- _Source data_:

——

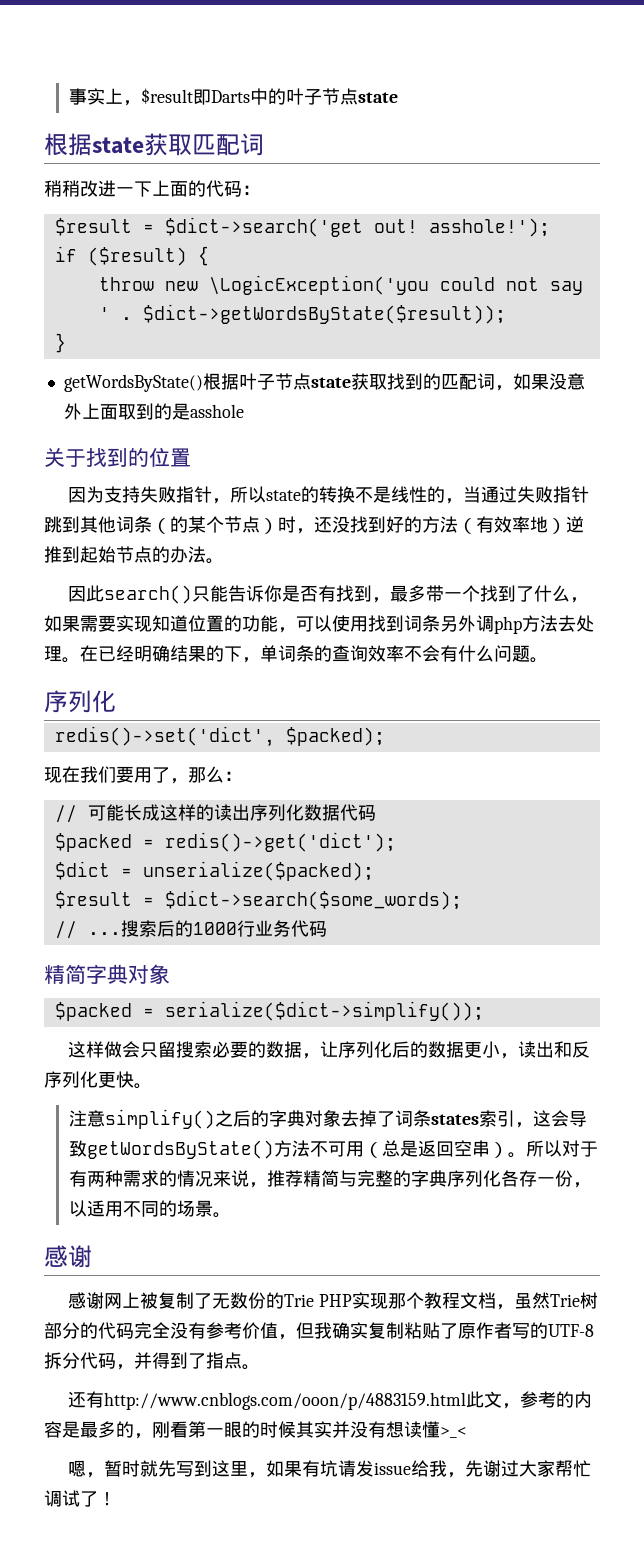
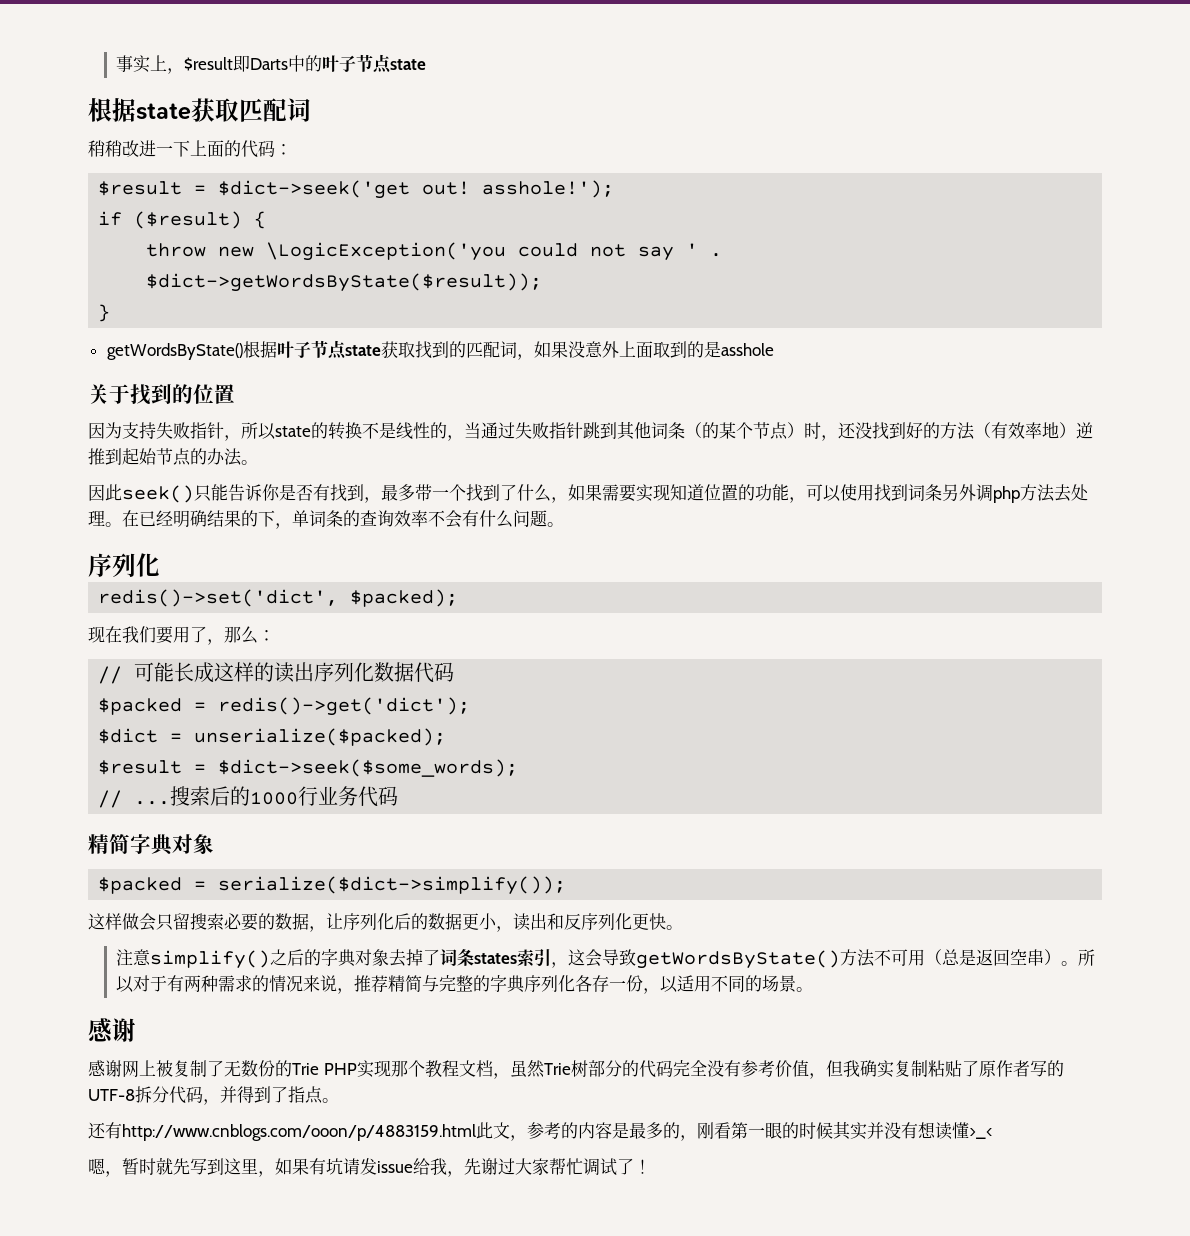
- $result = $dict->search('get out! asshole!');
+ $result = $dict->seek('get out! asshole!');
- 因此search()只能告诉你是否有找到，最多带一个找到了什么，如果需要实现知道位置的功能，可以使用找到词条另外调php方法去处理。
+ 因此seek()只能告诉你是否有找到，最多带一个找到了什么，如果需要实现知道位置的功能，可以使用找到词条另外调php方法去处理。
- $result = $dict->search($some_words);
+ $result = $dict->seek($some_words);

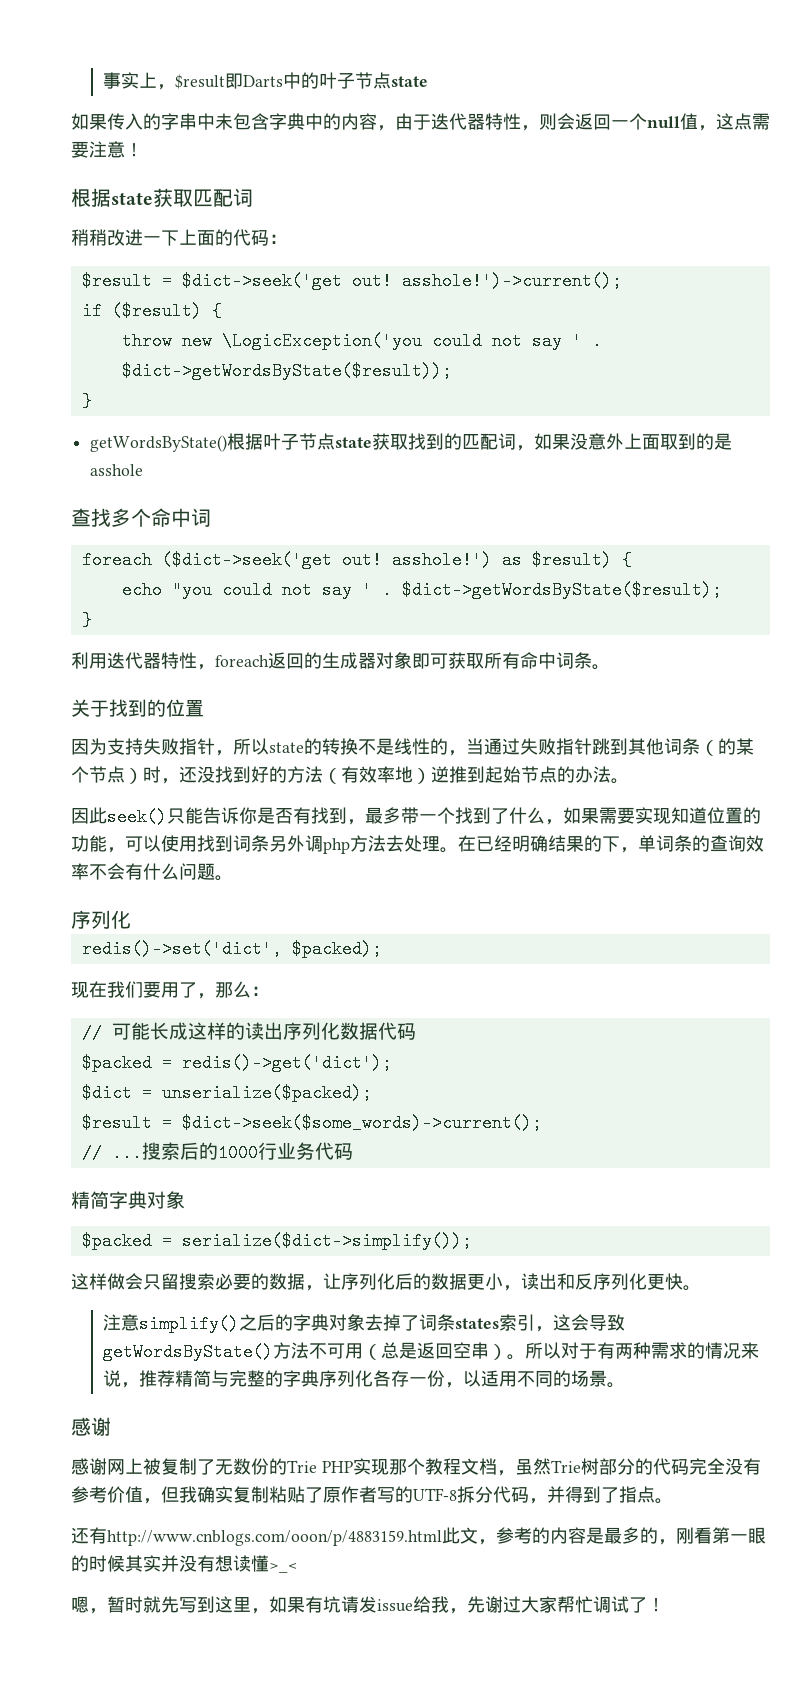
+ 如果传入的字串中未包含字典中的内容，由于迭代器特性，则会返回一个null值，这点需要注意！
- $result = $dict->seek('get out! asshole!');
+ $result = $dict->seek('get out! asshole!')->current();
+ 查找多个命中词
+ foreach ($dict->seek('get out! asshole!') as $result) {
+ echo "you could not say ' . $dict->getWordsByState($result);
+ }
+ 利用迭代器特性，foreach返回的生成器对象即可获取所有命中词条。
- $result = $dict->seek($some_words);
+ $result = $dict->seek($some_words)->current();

——

- _Task_: When you copy the entries above, keep every word exactly and omit the images.

- _Response to this task_:
- $result = $dict->search('get out! asshole!');
+ $result = $dict->seek('get out! asshole!');
- 因此search()只能告诉你是否有找到，最多带一个找到了什么，如果需要实现知道位置的功能，可以使用找到词条另外调php方法去处理。
+ 因此seek()只能告诉你是否有找到，最多带一个找到了什么，如果需要实现知道位置的功能，可以使用找到词条另外调php方法去处理。
- $result = $dict->search($some_words);
+ $result = $dict->seek($some_words);

+ 如果传入的字串中未包含字典中的内容，由于迭代器特性，则会返回一个null值，这点需要注意！
- $result = $dict->seek('get out! asshole!');
+ $result = $dict->seek('get out! asshole!')->current();
+ 查找多个命中词
+ foreach ($dict->seek('get out! asshole!') as $result) {
+ echo "you could not say ' . $dict->getWordsByState($result);
+ }
+ 利用迭代器特性，foreach返回的生成器对象即可获取所有命中词条。
- $result = $dict->seek($some_words);
+ $result = $dict->seek($some_words)->current();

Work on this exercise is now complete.